🤖 AI Summary
To address the challenges of localizing unseen categories and achieving robust cross-modal matching in zero-shot 2D object detection and segmentation, this paper proposes MUSE—a training-free, model-driven framework. MUSE leverages multi-view 2D renderings of 3D unseen objects as templates and performs cross-modal matching against candidate regions extracted from query images. It introduces a novel joint similarity metric—integrating both absolute and relative similarities—and incorporates uncertainty-aware object priors. Furthermore, it employs class-token embedding fusion and generalized mean pooling (GeM) to calibrate candidate region reliability. Evaluated on the BOP Challenge 2025, MUSE achieves state-of-the-art performance in zero-shot detection and segmentation, securing first place across all tracks: Classic Core, H3, and Industrial.
📝 Abstract
In this work, we introduce MUSE (Model-based Uncertainty-aware Similarity Estimation), a training-free framework designed for model-based zero-shot 2D object detection and segmentation. MUSE leverages 2D multi-view templates rendered from 3D unseen objects and 2D object proposals extracted from input query images. In the embedding stage, it integrates class and patch embeddings, where the patch embeddings are normalized using generalized mean pooling (GeM) to capture both global and local representations efficiently.
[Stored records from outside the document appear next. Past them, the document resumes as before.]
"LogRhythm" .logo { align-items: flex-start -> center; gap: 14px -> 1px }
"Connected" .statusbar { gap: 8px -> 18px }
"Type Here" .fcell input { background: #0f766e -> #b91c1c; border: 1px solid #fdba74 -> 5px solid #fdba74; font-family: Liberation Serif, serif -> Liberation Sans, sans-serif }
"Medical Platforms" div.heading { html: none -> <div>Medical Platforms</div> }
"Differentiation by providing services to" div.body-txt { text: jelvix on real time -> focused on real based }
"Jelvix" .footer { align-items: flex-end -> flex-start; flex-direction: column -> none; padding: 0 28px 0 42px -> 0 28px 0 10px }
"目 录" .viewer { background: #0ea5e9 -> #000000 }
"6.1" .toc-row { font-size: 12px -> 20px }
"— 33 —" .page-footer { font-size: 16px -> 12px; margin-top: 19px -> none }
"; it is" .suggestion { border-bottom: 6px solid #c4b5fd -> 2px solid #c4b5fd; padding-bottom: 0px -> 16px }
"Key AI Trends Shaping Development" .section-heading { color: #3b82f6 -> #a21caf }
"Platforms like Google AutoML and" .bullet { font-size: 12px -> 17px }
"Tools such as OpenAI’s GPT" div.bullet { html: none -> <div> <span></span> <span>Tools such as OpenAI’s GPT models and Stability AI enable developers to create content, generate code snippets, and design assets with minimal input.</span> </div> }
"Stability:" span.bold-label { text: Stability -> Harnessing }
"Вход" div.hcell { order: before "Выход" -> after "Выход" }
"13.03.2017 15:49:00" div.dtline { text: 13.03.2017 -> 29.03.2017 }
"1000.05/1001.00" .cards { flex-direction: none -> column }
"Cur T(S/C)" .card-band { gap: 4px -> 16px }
During the matching stage, MUSE employs a joint similarity metric that combines absolute and relative similarity scores, enhancing the robustness of matching under challenging scenarios. Finally, the similarity score is refined through an uncertainty-aware object prior that adjusts for proposal reliability. Without any additional training or fine-tuning, MUSE achieves state-of-the-art performance on the BOP Challenge 2025, ranking first across the Classic Core, H3, and Industrial tracks. These results demonstrate that MUSE offers a powerful and generalizable framework for zero-shot 2D object detection and segmentation.